In Dickinson we see a young, queered, surreal-tinged Emily Dickinson and I love it. The episode of The Cosby Show in which Rudy gets her period is called ‘The Infantry Has Landed (And They’ve Fallen off the Roof)’. All she wanted was for this occasion to pass invisibly, a sentiment that resonated with my own experience. Aria says, ‘You’re giving me cramps’ in the the episode, ‘She’s No Angel’, in season six of Pretty Little Liars’. ‘Wild nights’ refers to not just a Dickinson poem, but also to the movie Wild Nights with Emily, a queer period rom-com telling of Dickinson’s relationship with Sue Huntington Gilbert Dickinson.

II

The trial of Hey Dad..!’s Robert Hughes is just one in a spate of unmasked abuses. Alongside Hey Dad..! this poem references the cartoon Scooby Doo (and arguably echoes the use of the ‘Scooby Doo Ending’ suggested in Wayne’s World), the series Law and Order: SVU, the Oscar Wilde novel The Picture of Dorian Gray, the film The Castle and the David Lynch show Twin Peaks.

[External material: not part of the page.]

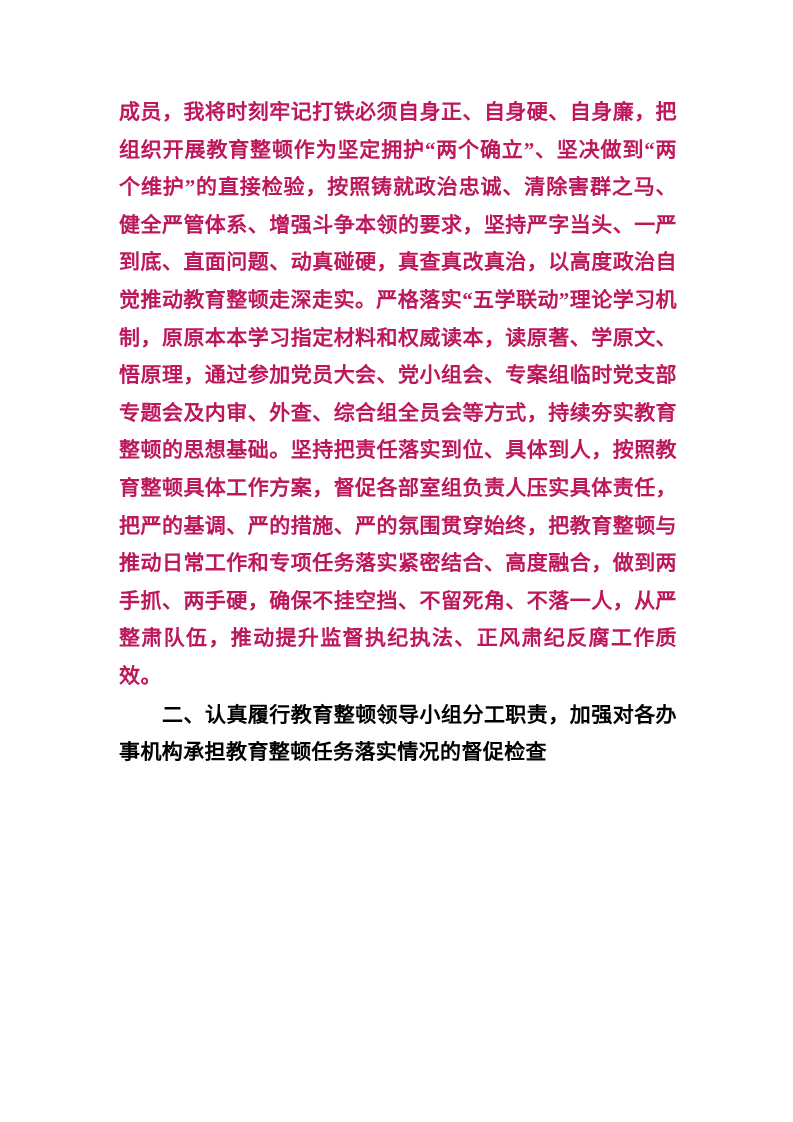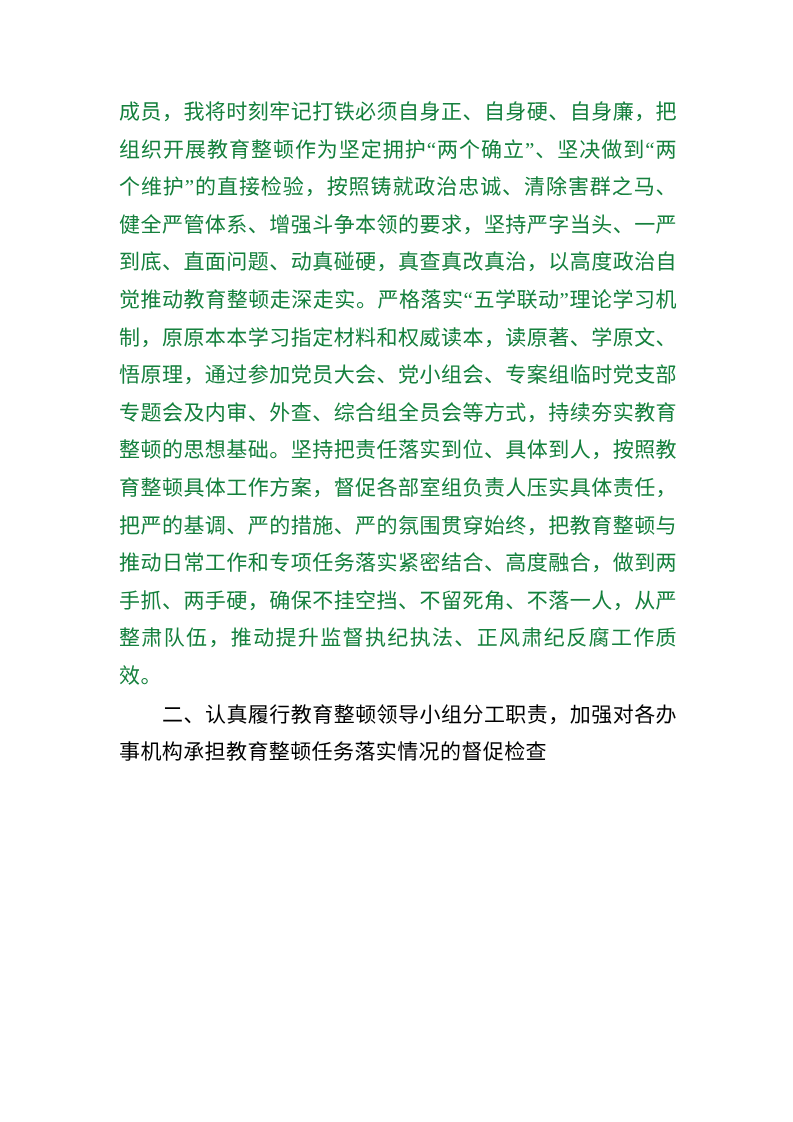"成员，我将时刻牢记打铁必须自身正、自身硬、自身廉，把组织开展教育整顿作为坚定拥护" .para-body { color: #15803d -> #be185d; font-weight: 400 -> 700 }
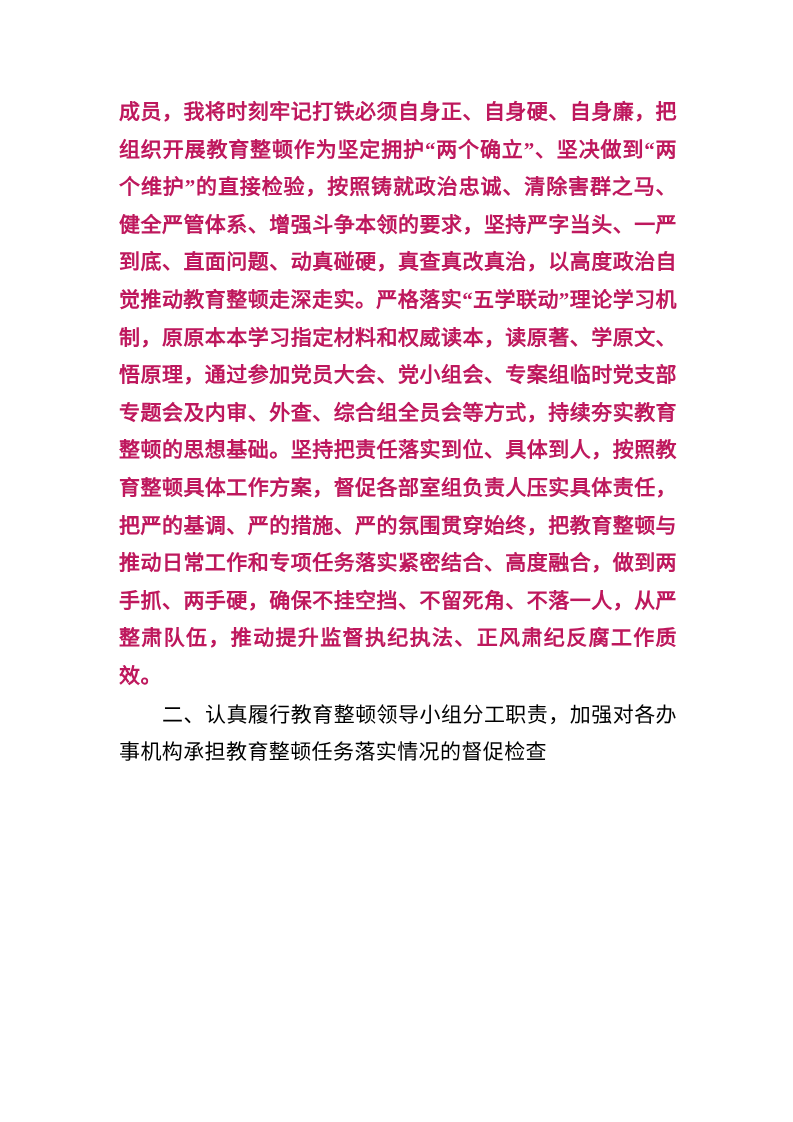"二、认真履行教育整顿领导小组分工职责，加强对各办事机构承担教育整顿任务落实情况的" .para-heading { font-weight: 400 -> 700 }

David Lynch’s Twin Peaks is often cited for its surrealism; however, its too-real contemplation of the abuse hidden by the veneer of suburban life is what stays with me.

III

It’s hard, being Kate Middleton and being uninterested in the royals. Sometimes the royals are thrust upon you. When The Crown started, I didn’t know that I too would fall for it, but I did. And while I enjoy the politics and palace gossip of it, it’s really the environmental episodes that have stayed with me – the London smog in season one, and Aberfan, in season three. The loss of so many children at Aberfan has been the subject of psychological study. ‘New Becky’ refers to the replacement of the original actress playing Becky in the show Roseanne. A friend said, ‘I can’t believe you called Olivia Coleman a New Becky.’ I did.